Highlights from the UAE’s ‘Made in Tashkeel’ summer art exhibition

Highlights from the UAE’s ‘Made in Tashkeel’ summer art exhibition
  • The UAE art facility’s annual summer exhibition returns with works by 42 artists from 22 countries

Hadil Moufti

‘Bactrian Princess Small Studies’

The Dubai-based Saudi visual artist contributes this five-panel mixed-media work (a blend of photo collage, pencil, charcoal and silver leaf) to Tashkeel’s 12th annual ‘Made in Tashkeel’ exhibition, which runs until August 31.

Moufti’s work depicts a small figurine from the Louvre Abu Dhabi’s collection (on loan from the Louvre in Paris) — a statue from Bactria in Central Asia believed to date back around 4,000 years.

“This series was inspired by a talk from art historian Rose Balston about art in the UAE,” Moufti explains in her artist’s statement. “Listening to her explain how and why the Louvre Abu Dhabi came to be, I realized that the French-Emirati collaboration went beyond two countries; its claim as a universal museum was in fact justified. This figurine had travelled from Bactria … and was now sitting under Jean Nouvel’s dome.

“I chose to work on the image of the princess because I like to think of her detachable body parts made from different stones — a symbol of universality, cultural diversity and changeability,” she continues. “Repetition is a meditative process. The photographic image of the figurine, or heroine, is manipulated digitally and physically, printed numerous times, cut out, dissected, then placed in new settings, allowing for variations of interpretation while addressing the subject of identity.”

Badr Abbas

‘Slam Dunk’

The self-taught Emirati artist’s work is often rooted in Eighties nostalgia, portraying various aspects of Emirati culture — both native and imported — in his distinctive cubist paintings. This new work is part of a sports-focused series that, according to Tashkeel’s catalogue, “examines cultural influences from across the world that have been absorbed into Middle Eastern trends, habits and style.
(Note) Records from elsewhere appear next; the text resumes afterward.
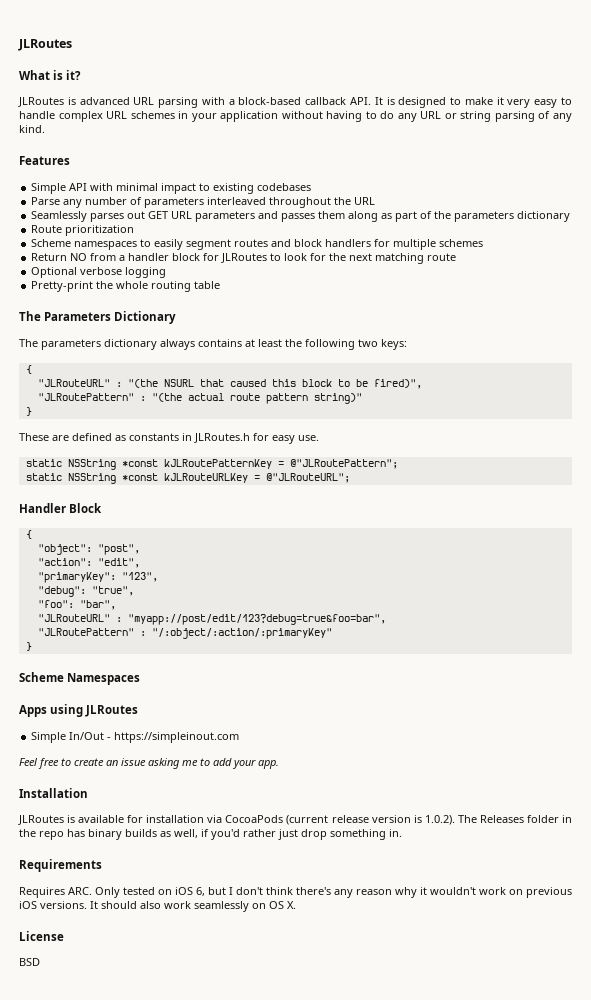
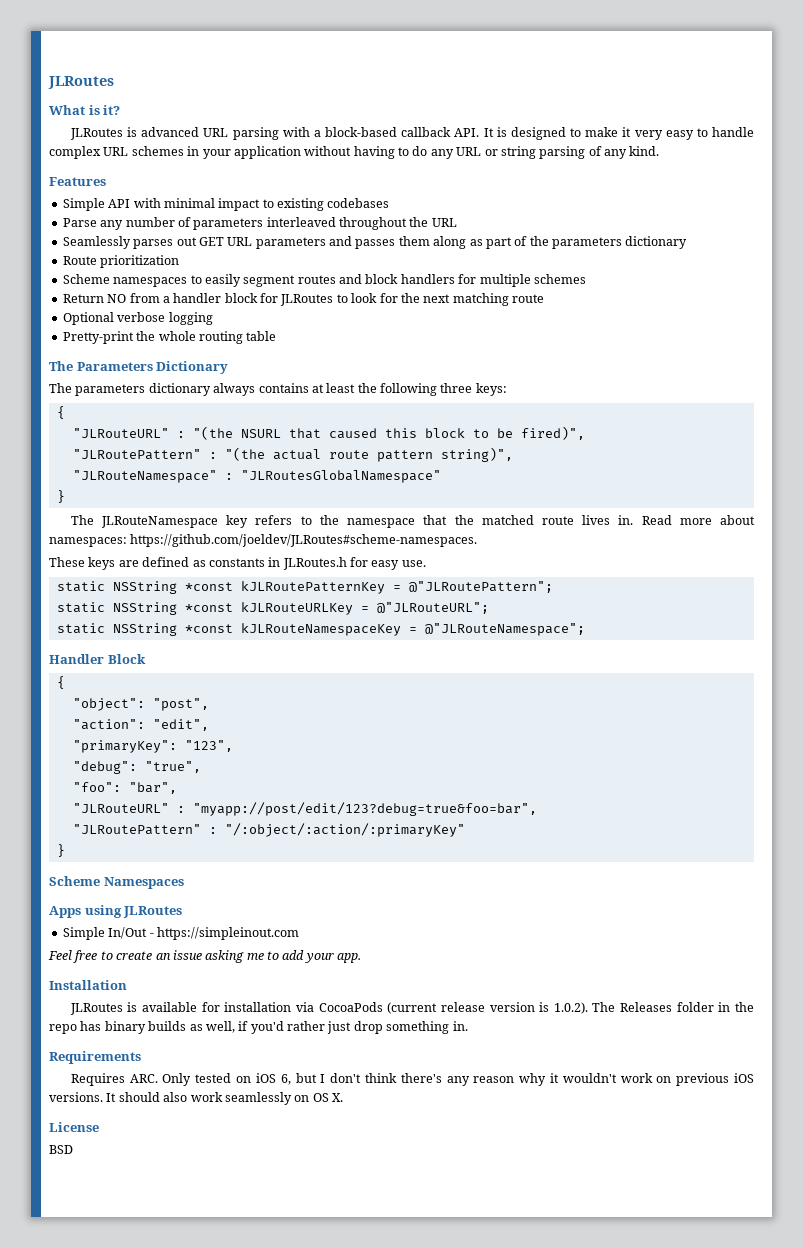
- The parameters dictionary always contains at least the following two keys:
+ The parameters dictionary always contains at least the following three keys:
- "JLRoutePattern" : "(the actual route pattern string)"
+ "JLRoutePattern" : "(the actual route pattern string)",
+ "JLRouteNamespace" : "JLRoutesGlobalNamespace"
  }
+ The JLRouteNamespace key refers to the namespace that the matched route lives in. Read more about namespaces: https://github.com/joeldev/JLRoutes#scheme-namespaces.
- These are defined as constants in JLRoutes.h for easy use.
+ These keys are defined as constants in JLRoutes.h for easy use.
+ static NSString *const kJLRouteNamespaceKey = @"JLRouteNamespace";

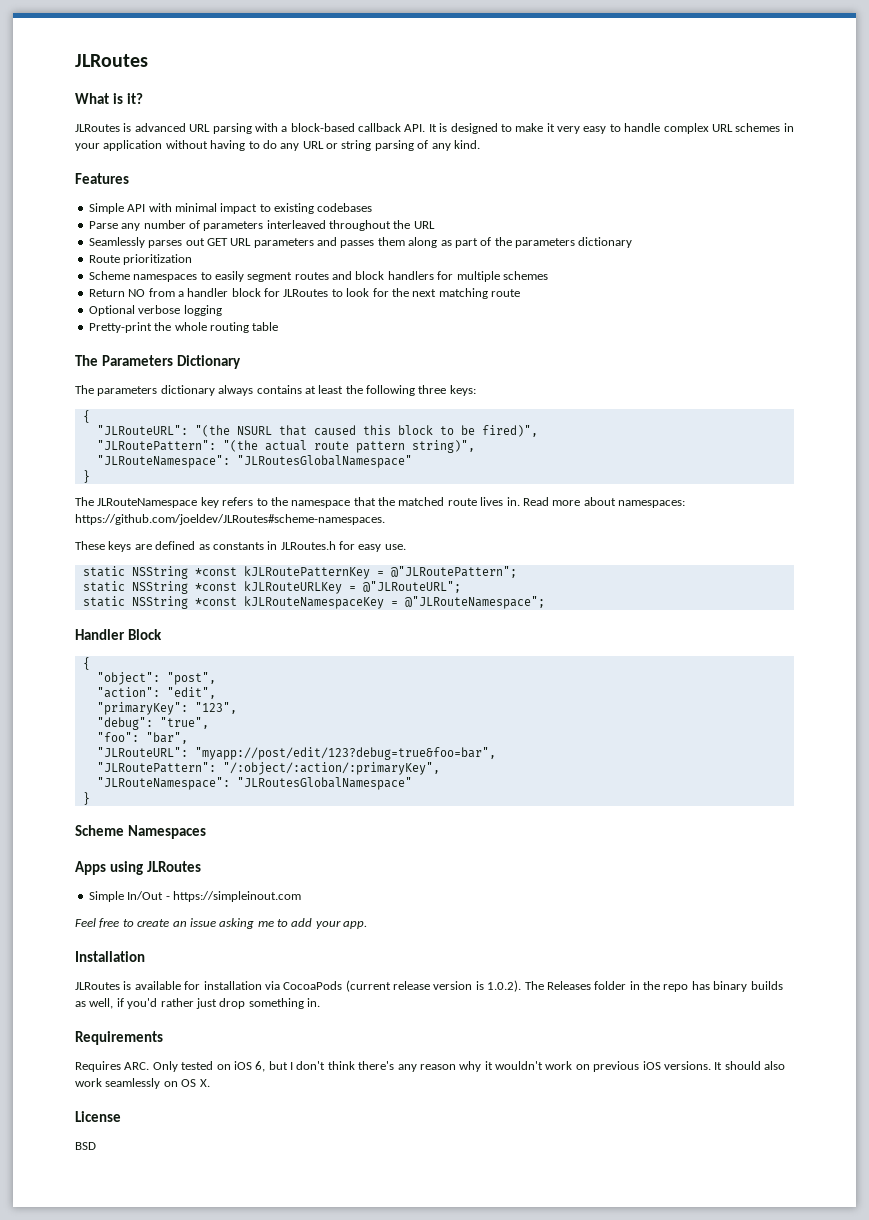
- "JLRouteURL" : "(the NSURL that caused this block to be fired)",
+ "JLRouteURL": "(the NSURL that caused this block to be fired)",
- "JLRoutePattern" : "(the actual route pattern string)",
- "JLRouteNamespace" : "JLRoutesGlobalNamespace"
+ "JLRoutePattern": "(the actual route pattern string)",
+ "JLRouteNamespace": "JLRoutesGlobalNamespace"
- "JLRouteURL" : "myapp://post/edit/123?debug=true&foo=bar",
+ "JLRouteURL": "myapp://post/edit/123?debug=true&foo=bar",
- "JLRoutePattern" : "/:object/:action/:primaryKey"
+ "JLRoutePattern": "/:object/:action/:primaryKey",
+ "JLRouteNamespace": "JLRoutesGlobalNamespace"

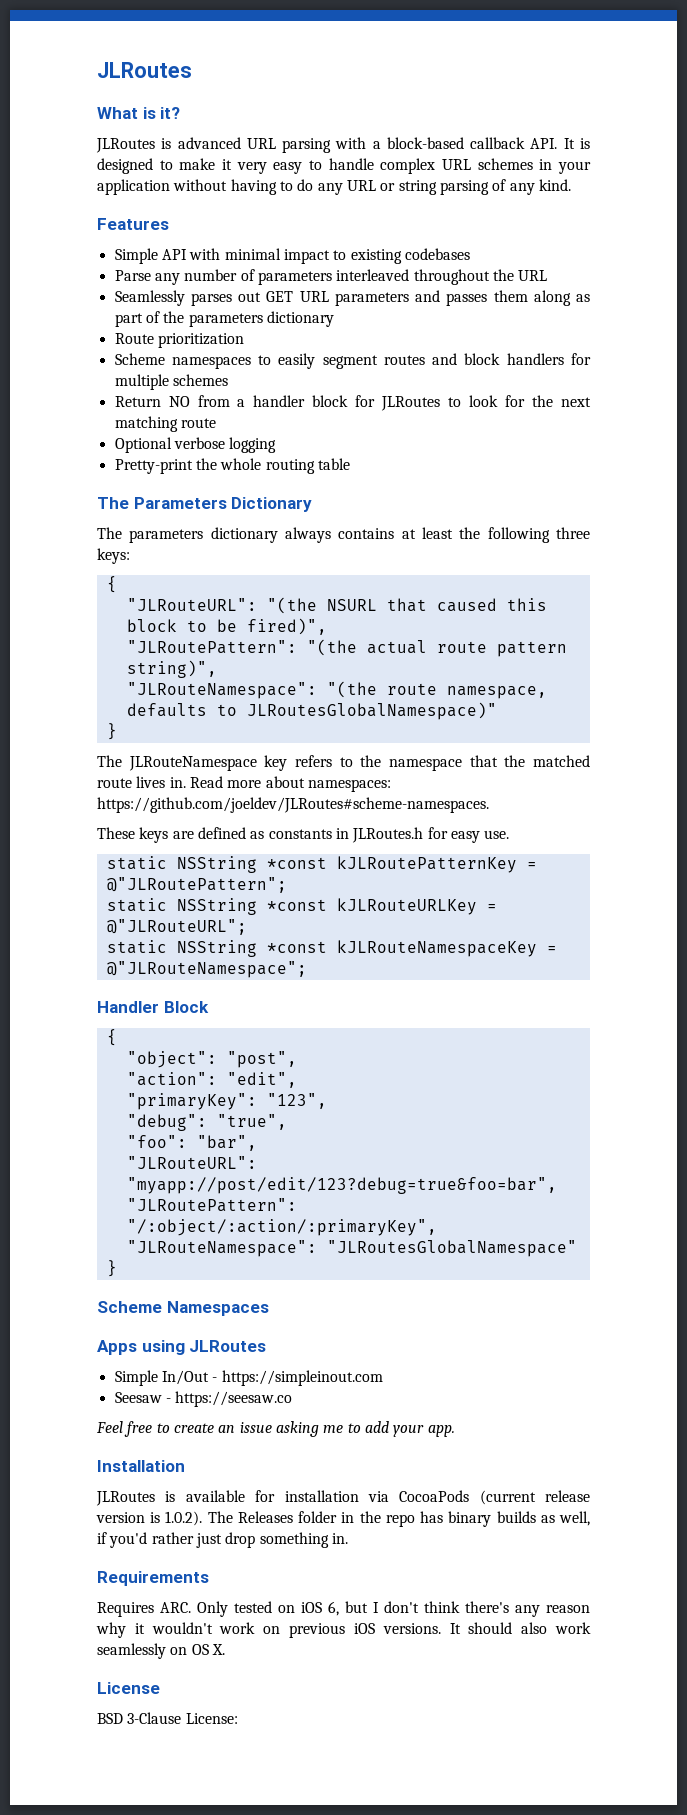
  "JLRoutePattern": "(the actual route pattern string)",
- "JLRouteNamespace": "JLRoutesGlobalNamespace"
+ "JLRouteNamespace": "(the route namespace, defaults to JLRoutesGlobalNamespace)"
+ Seesaw - https://seesaw.co
- BSD
+ BSD 3-Clause License:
Growing up in the 1980s with pop culture (sports, anime series, fast food, et cetera), Badr uses his childhood influences and displays his vision of how they became part of everyday Emirati life.” Basketball was then — and remains — a major influence on Khaleeji culture, and “Slam Dunk” mixes sneakers, caps and jerseys with Emirati signifiers.

Areen Hassan

‘Granada’

Hassan uses “aesthetic, harmonious and abstract shapes” to create silkscreen and digital prints. The Palestinian artist and designer says these gowns were “designed with Islamic motifs, orientation and patterns in a composition that enables one to observe the spirituality of Islamic art as an embodied universe of symbolic meaning.”

The abstract shapes on the dresses come from prayer rugs that Hassan had previously created. “The composition symbolizes spiritual life and communication without a physical space,” she explains in her statement.

Ibraheem Khamayseh

‘Hob’

Khamayseh is the son of a renowned Palestinian calligrapher and is himself a talented exponent of this much-treasured artform — even “reinterpreting” the Naskh font into his own eponymous font. “Hob,” a piece of acrylic mirror that Khamayseh laser cut, is, he explains, “part of my daily Instagram experiment. I tried to explore the connections between the meaning and the calligraphy form.”

Morvarid Mohammad

‘Sunny’

At just 14 years old, Mohammad is the youngest artist ever to have their work included in “Made in Tashkeel.” Mohammad began by working with traditional mediums including oils and watercolor — and has an oil painting, “Flowers in Nowrooz,” included in the show as well — but has recently started to create digital art such as “Sunny,” which she drew on her phone using Ibis Paint X.

Shahd Sumairi

‘Palestinian Fragrance’

The Palestinian-Jordanian designer contributes these two works — acrylic paint on a pottery bowl and on wood — inspired by Ghassan Kanafani’s poem “The Land of Sad Oranges” and “the scent of items that remind us of home: Hummus, maqelooba, kunafa and oranges.” The exhibition brochure states: “The work takes on a new meaning of reclamation and resistance.”

Shareefa Al-Hashmi

‘Fly Me to My World’

The freelance photographer has two images featured in the show taken at Dubai’s Ras Al-Khor Wildlife Sanctuary, home to numerous flamingos. “I found it difficult to catch the flamingo flying as it’s a sudden action, and I had to wait for the right moment and put the right setting before capturing the image with my camera,” she says. “I felt that it was flying to the sky and forgetting every single responsibility it holds. Flying gave it a feeling of limitless freedom.”

Yousra Wahba

‘Frozen Blue’

The Egyptian artist’s work is heavily inspired by nature and “fleeting moments of streaming energy.” This image is part of a new series she is working on called “Splash,” which — Wahba explains in her artist’s statement — “captures the unexpected, splendid energy and sculptural quality of the splashing liquid.” Through this, she hopes to “push the limits of the materials in a delicate way in order to develop an organic form that evokes movement.”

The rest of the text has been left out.